### Task requirements
Copy the listing that follows exactly. Its pictures do not belong in the copy.

### Supplied material
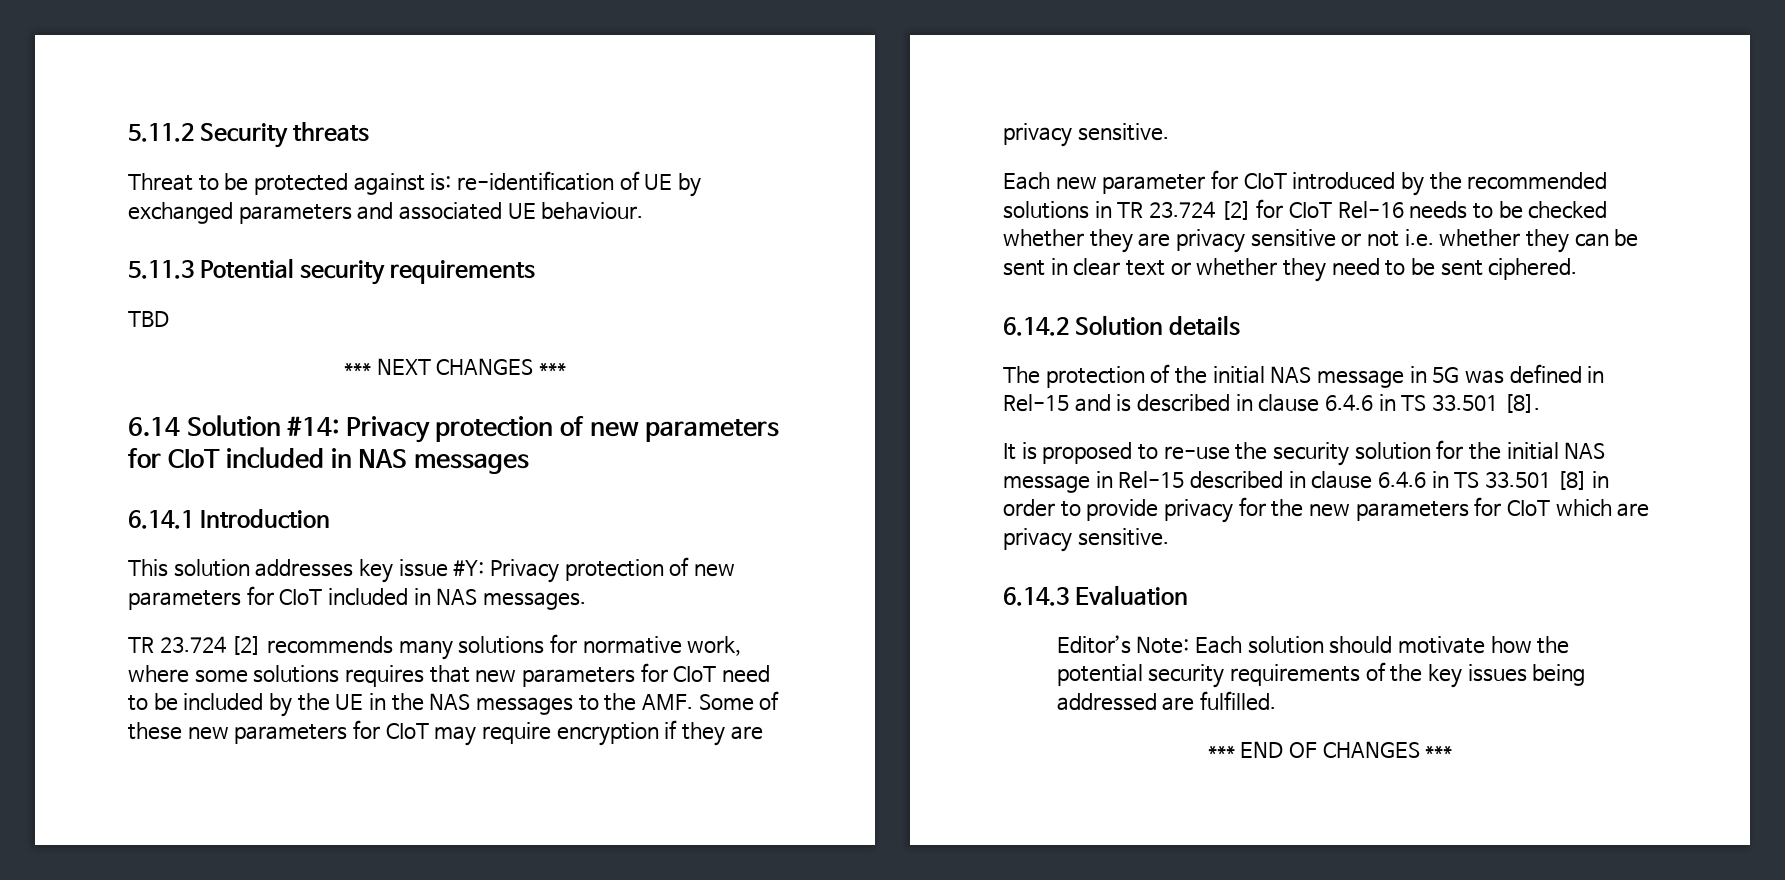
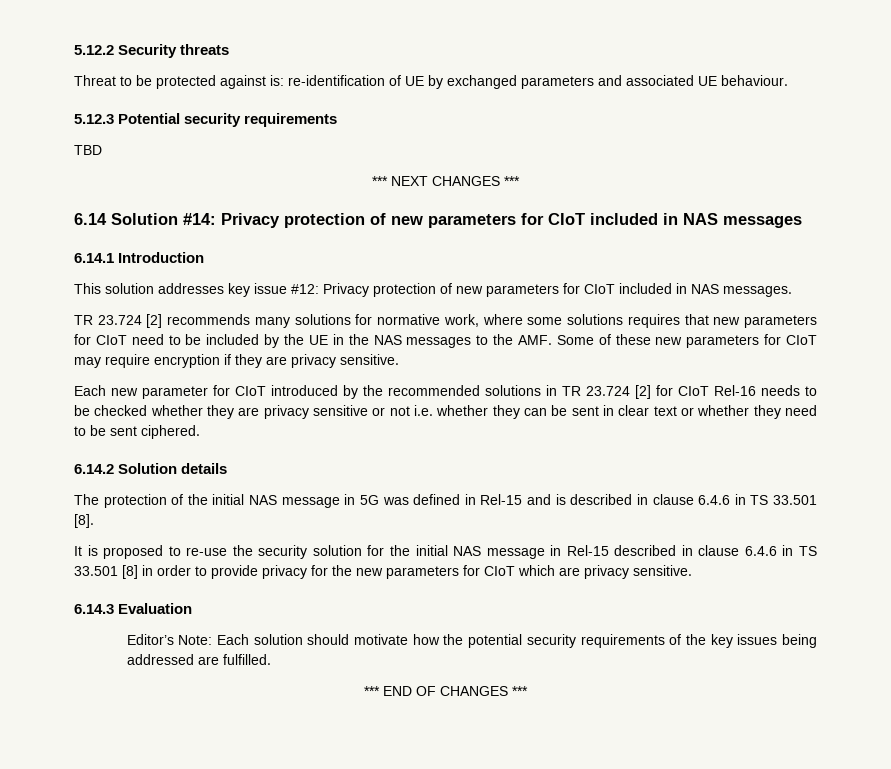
- 5.11.2 Security threats
+ 5.12.2 Security threats
- 5.11.3 Potential security requirements
+ 5.12.3 Potential security requirements
- This solution addresses key issue #Y: Privacy protection of new parameters for CIoT included in NAS messages.
+ This solution addresses key issue #12: Privacy protection of new parameters for CIoT included in NAS messages.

### Answer below
- 5.11.2 Security threats
+ 5.12.2 Security threats
- 5.11.3 Potential security requirements
+ 5.12.3 Potential security requirements
- This solution addresses key issue #Y: Privacy protection of new parameters for CIoT included in NAS messages.
+ This solution addresses key issue #12: Privacy protection of new parameters for CIoT included in NAS messages.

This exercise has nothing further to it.